* **Extracted records**:
+ + + +
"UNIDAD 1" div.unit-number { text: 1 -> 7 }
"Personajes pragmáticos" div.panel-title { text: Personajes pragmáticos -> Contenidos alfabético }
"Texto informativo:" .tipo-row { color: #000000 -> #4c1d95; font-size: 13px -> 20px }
+ + + +
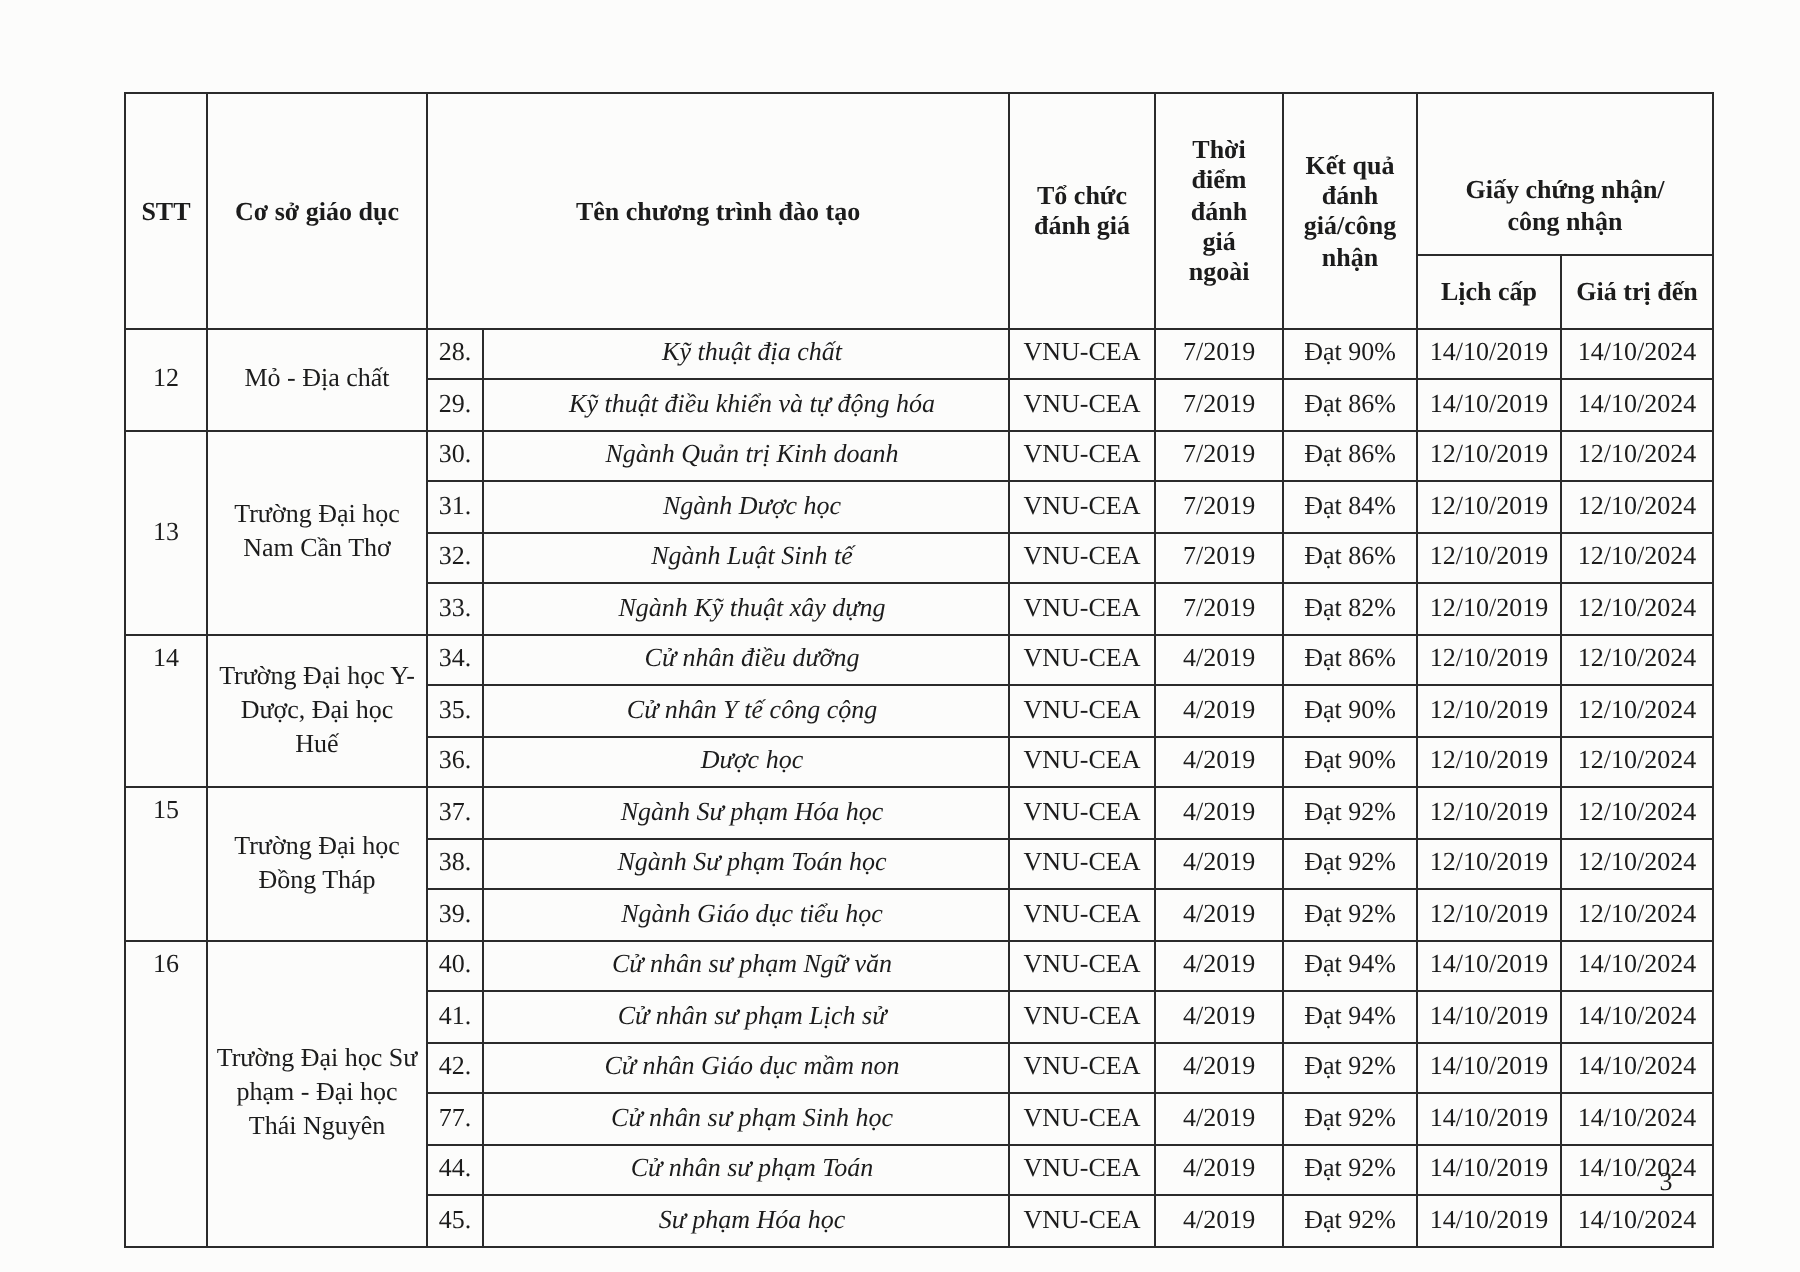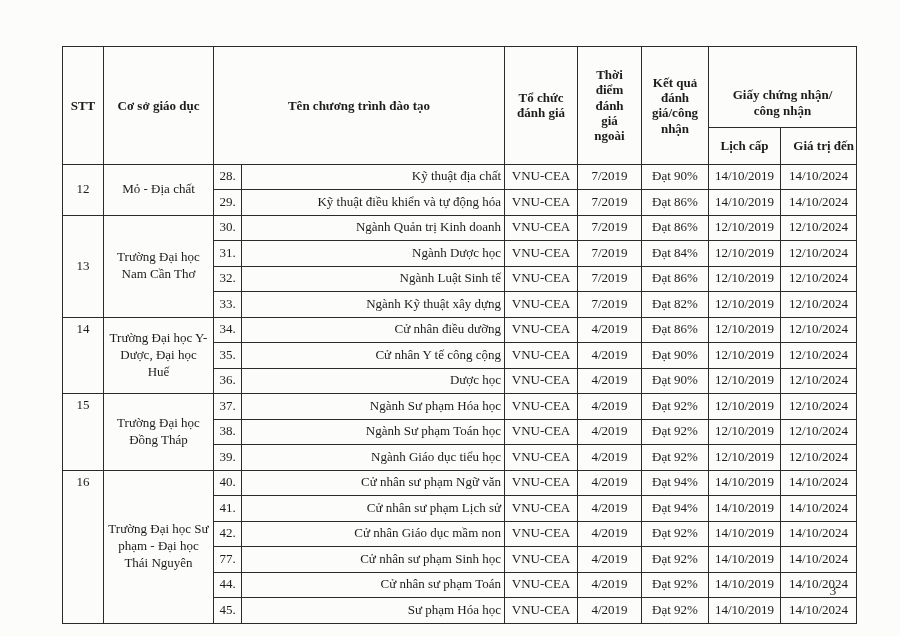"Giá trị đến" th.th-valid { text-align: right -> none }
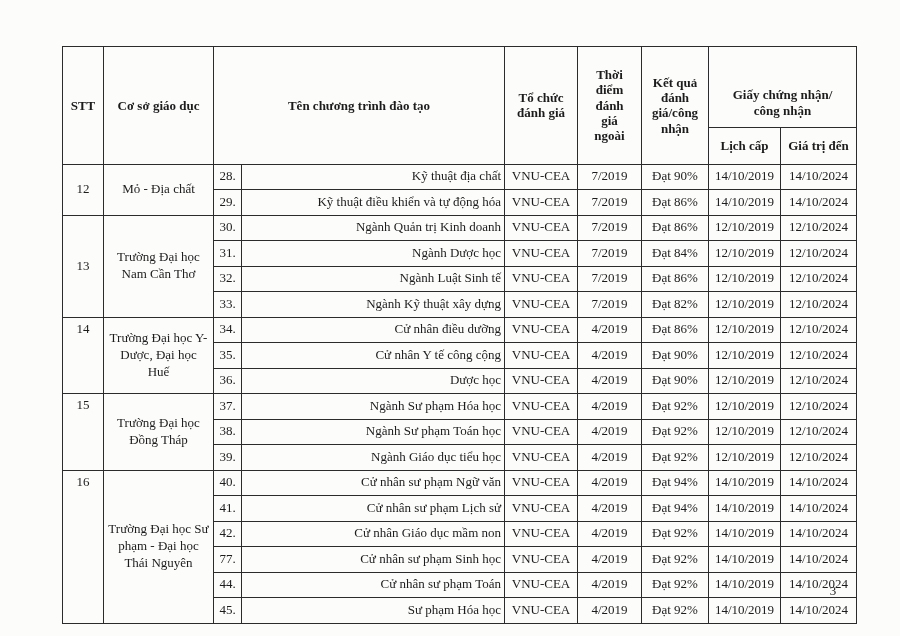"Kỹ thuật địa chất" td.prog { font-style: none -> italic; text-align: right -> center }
+ + + +
* **What the task asks**: Which lines above run from the one containing "text: 1 -> 7" down to the one containing "color: #000000 ->"? Repeat exactly those, both ends included, and nothing else.

* **Answer area**:
"UNIDAD 1" div.unit-number { text: 1 -> 7 }
"Personajes pragmáticos" div.panel-title { text: Personajes pragmáticos -> Contenidos alfabético }
"Texto informativo:" .tipo-row { color: #000000 -> #4c1d95; font-size: 13px -> 20px }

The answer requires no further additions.